Oscar-Nominated ‘Perfect Days’ Is ‘Not About Toilets’, Wenders Says

When German director Wim Wenders announced his latest inspiration — Tokyo’s public toilets — journalists in his homeland “treated it like a joke,” yet the film “Perfect Days” has already received an Oscar nomination.

“Toilets are the opposite of culture” in Europe, the arthouse legend told AFP in an online video interview. However, in Japan, where the film is set, “that is not the case”.

The film’s quiet protagonist is a janitor who keeps a set of toilets in downtown Tokyo, constructed by prominent architects, pristine.

He is precise in both his profession and his routines, but as time passes, the complexities of his situation become more apparent, sparking reflections about urban seclusion, community, and getting older.

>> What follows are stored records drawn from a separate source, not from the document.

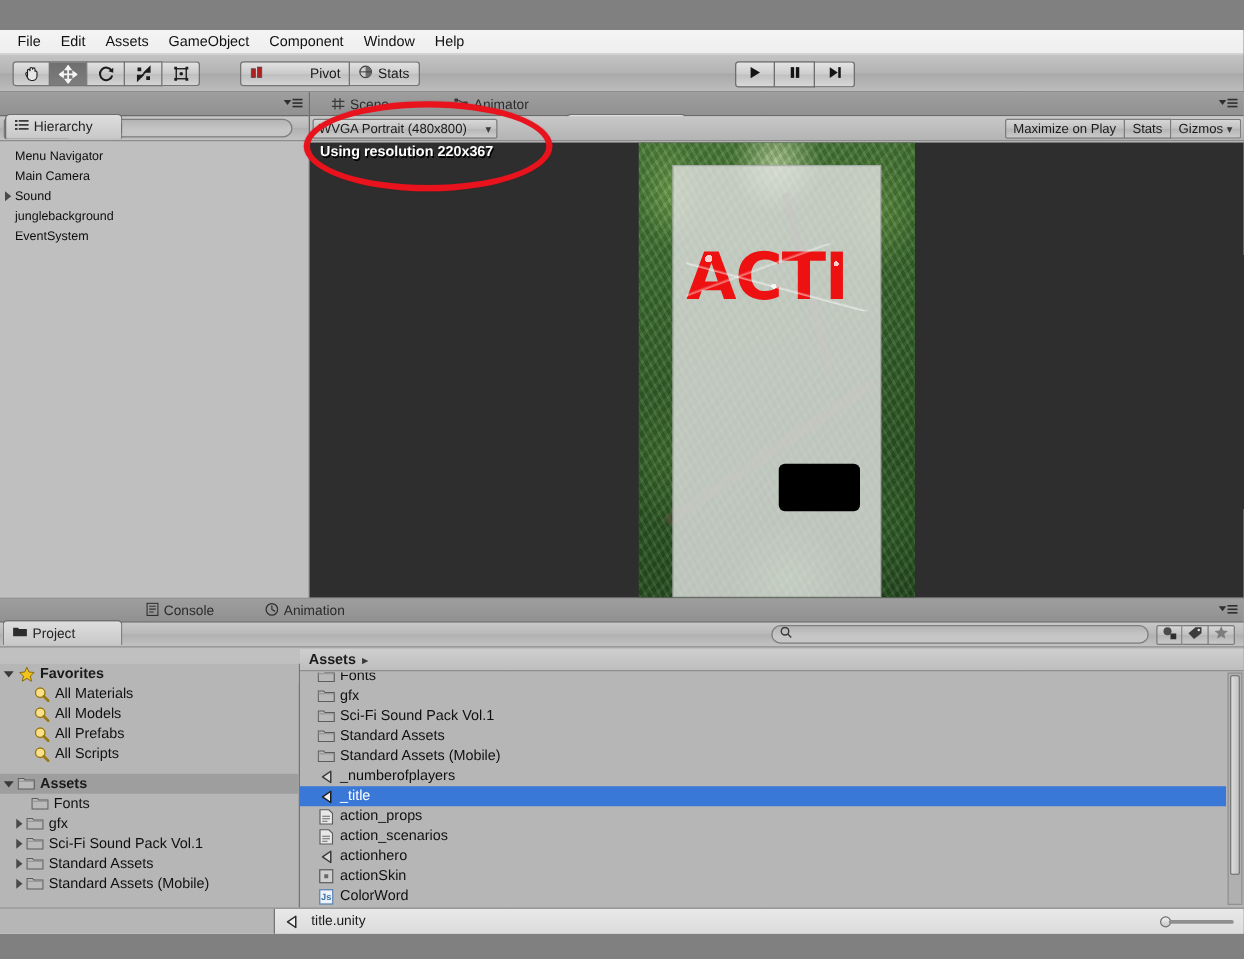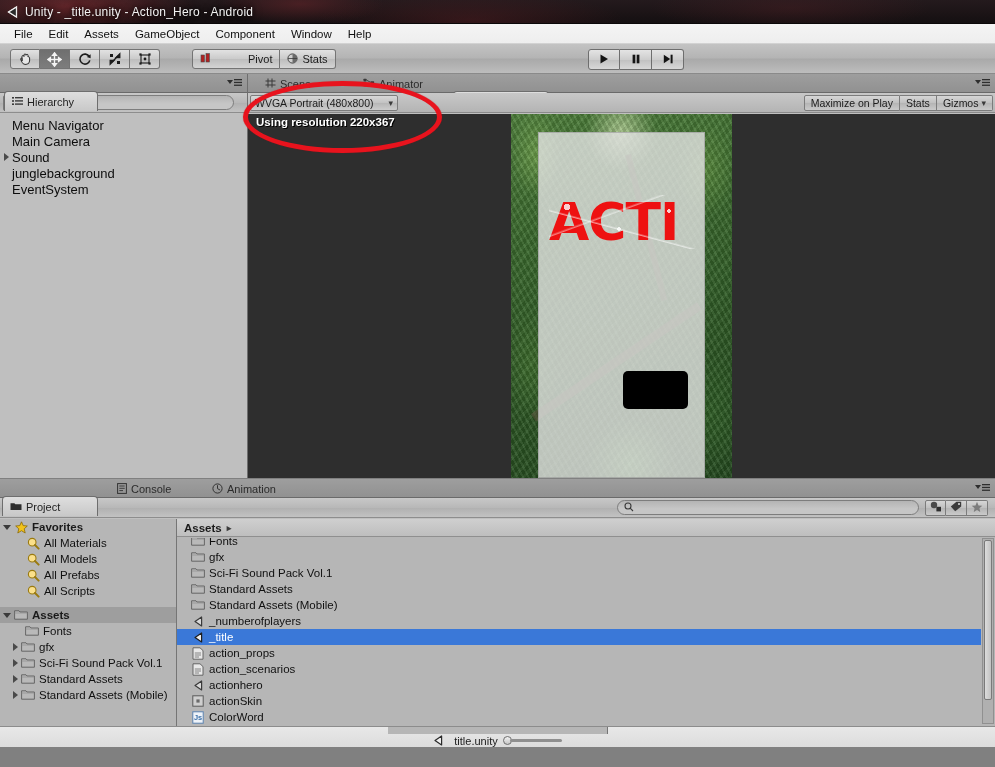"Unity - _title.unity - Action_Hero" div.titlebar { html: <div> <span> <svg> <polygon></polygon> <polygon></polygon> <path></path> </svg> </span> <span>Unity - _title.unity - Action_Hero - Android</span> </div> -> none }
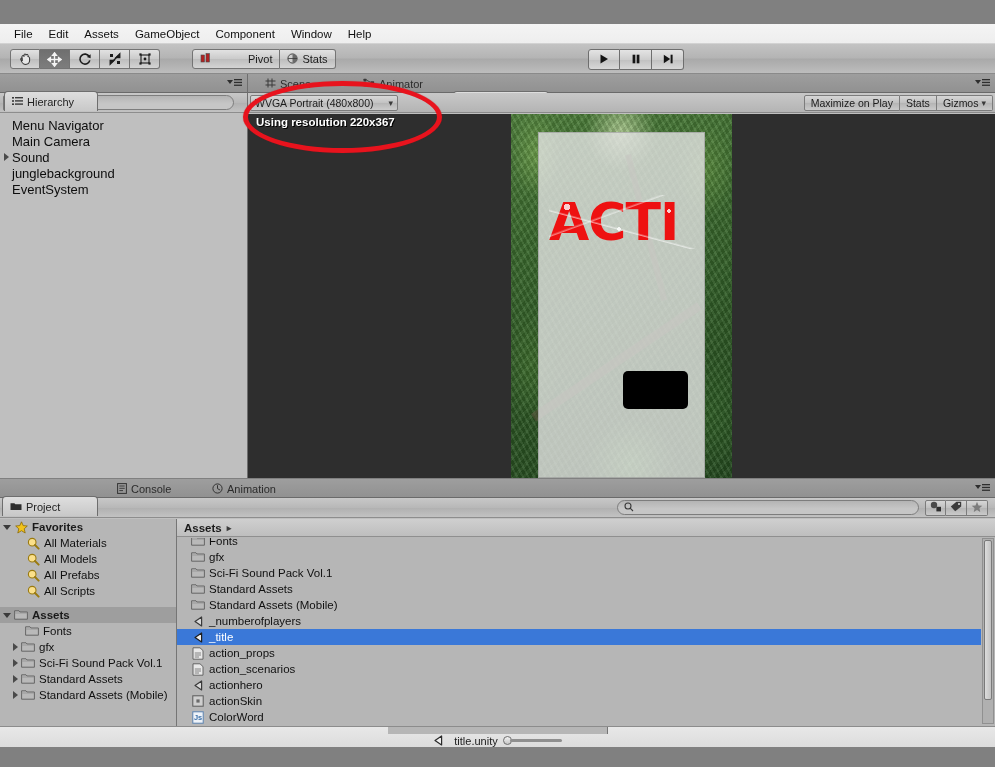"Menu Navigator" .hrow { font-size: 13px -> 10px }
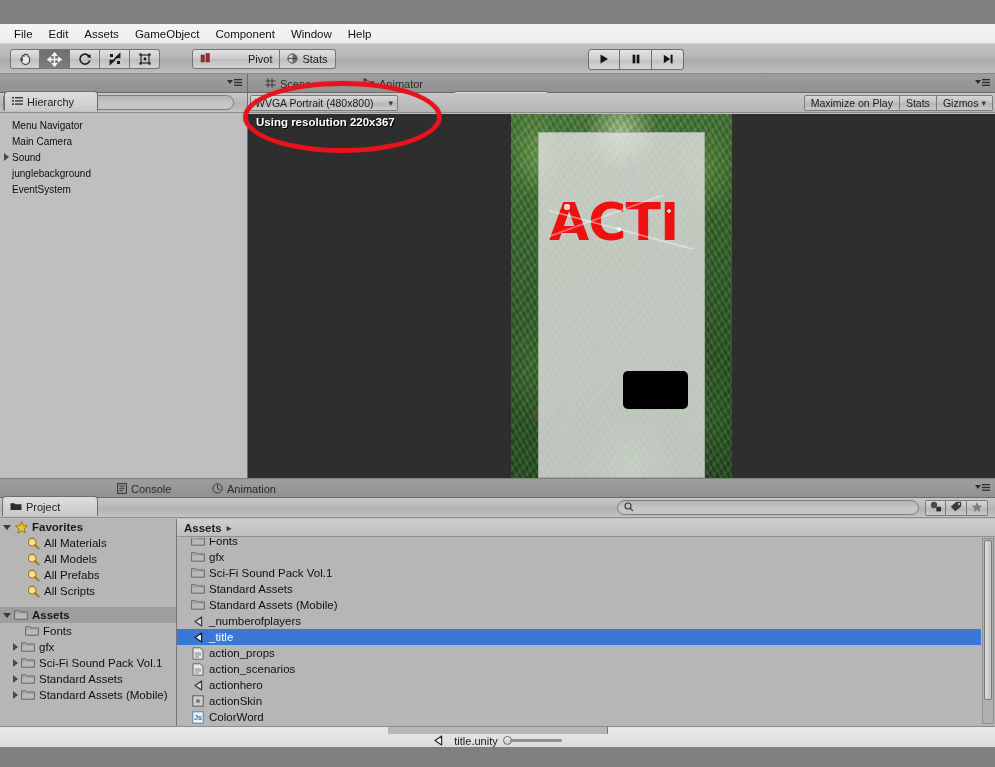"Favorites" .proj-left { margin-top: none -> 12px; width: 177px -> 240px }
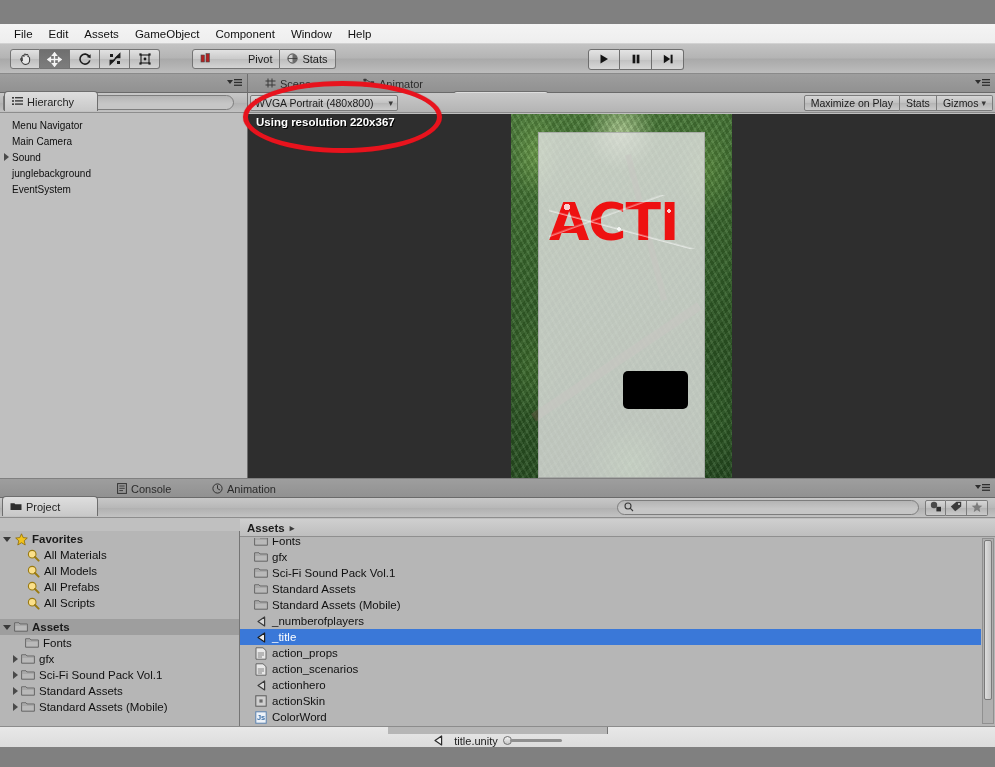"title.unity" .statusbar { flex-direction: column -> none }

Wenders stated that his reviewers had “realised how much this film is not about toilets”.

Toilets contribute to a unique Japanese welcome culture. and a sense of respect for the fundamental human need that we all share.”

“Perfect Days” is a finalist for Best International Feature at the Academy Awards on March 10, following Koji Yakusho’s Best Actor win at Cannes.

It’s another diverse subject for Wenders, 78, whose cult works include the drifter drama “Paris, Texas” and documentaries like “Buena Vista Social Club”.

In 2020, the German was “heartbroken” to discover how “the sense of the common good had really suffered in the pandemic” with garbage scattered throughout Berlin parks.

Then Koji Yanai, son of Uniqlo’s multibillionaire founder, got in touch.

He invited Wenders to view his toilet remodeling project in the hopes of inspiring a series of short nonfiction films.

After visiting several of the 17 facilities, including one with translucent cubicles that became opaque when the door is locked, the director decided to shoot a full-length film.

“I realised there was a bigger story to tell,” he remarked, impressed by the “sense of responsibility” in Japan.

Tokyo story

Each year, countries submit one film to the Oscars’ Best International Feature category, and “Perfect Days” marks Japan’s first entry by a non-Japanese director.

Wenders, who has never won an Oscar despite three nominations for his documentaries, co-wrote the script with leading advertising creative Takuma Takasaki.

The shot was completed swiftly, in about a fortnight, and the pair kept the conversation short to help with the language barrier.

“The main language in movies is still the eyes,” Wenders explained.

His first assignment was to survey significant locales, including the protagonist Hirayama’s humble home in the shadow of the futuristic Skytree broadcast tower.

Hirayama’s daily treks to public baths and underground restaurants after driving home from work via Tokyo’s spaghetti intersections are as integral to the film as the toilets he cleans.

“It’s the only city I know where everything is on top of each other, and I like that so much,” Wenders said in an interview.

The director has already worked in the city, with 1985’s “Tokyo-Ga” paying homage to cinematic maestro Yasujiro Ozu, and stated it would be a “dream come true” to do so again.

Next up could be an unwritten project set in both Tokyo and space, but at the age of 78, “every movie I do will eliminate others I can do”.

“When I was young, I thought I had a countless number of movies in me, and now I know I’ve got to be very careful.”

‘Monk in training’ 

“Perfect Days” allowed Wenders to exhibit a “appreciation of Japanese culture that I hadn’t been able to express before”.

describing example, “komorebi” is a Japanese word describing the quality of light as it filters through the trees, which Hirayama captured on film during his lunch breaks.

Wenders was delighted that there is a name to describe these “beautiful little spectacles we see on the wall, or the floor.”

That, he believes, reflects a “appreciation of the small things we take for granted, or don’t even see”.

Some reviewers have argued that Hirayama’s life is overly romanticised, although the role benefited Yakusho.

The actor told AFP that the sophisticated toilet-cleaning techniques he acquired reminded him of “the job of a monk in training.”

Hirayama’s regular activities, such as watering his saplings, buying vending machine coffee, and listening to cassette music in the car, all conveyed lessons.

“When the film was finished, I felt some envy watching Hirayama finding real, small joys in various things,” Yakusho, the director, remarked.

“Thinking it might be a very good thing to look up at the sky and take a few deep breaths in the morning when I come out my front door, I sometimes remind myself to do that.”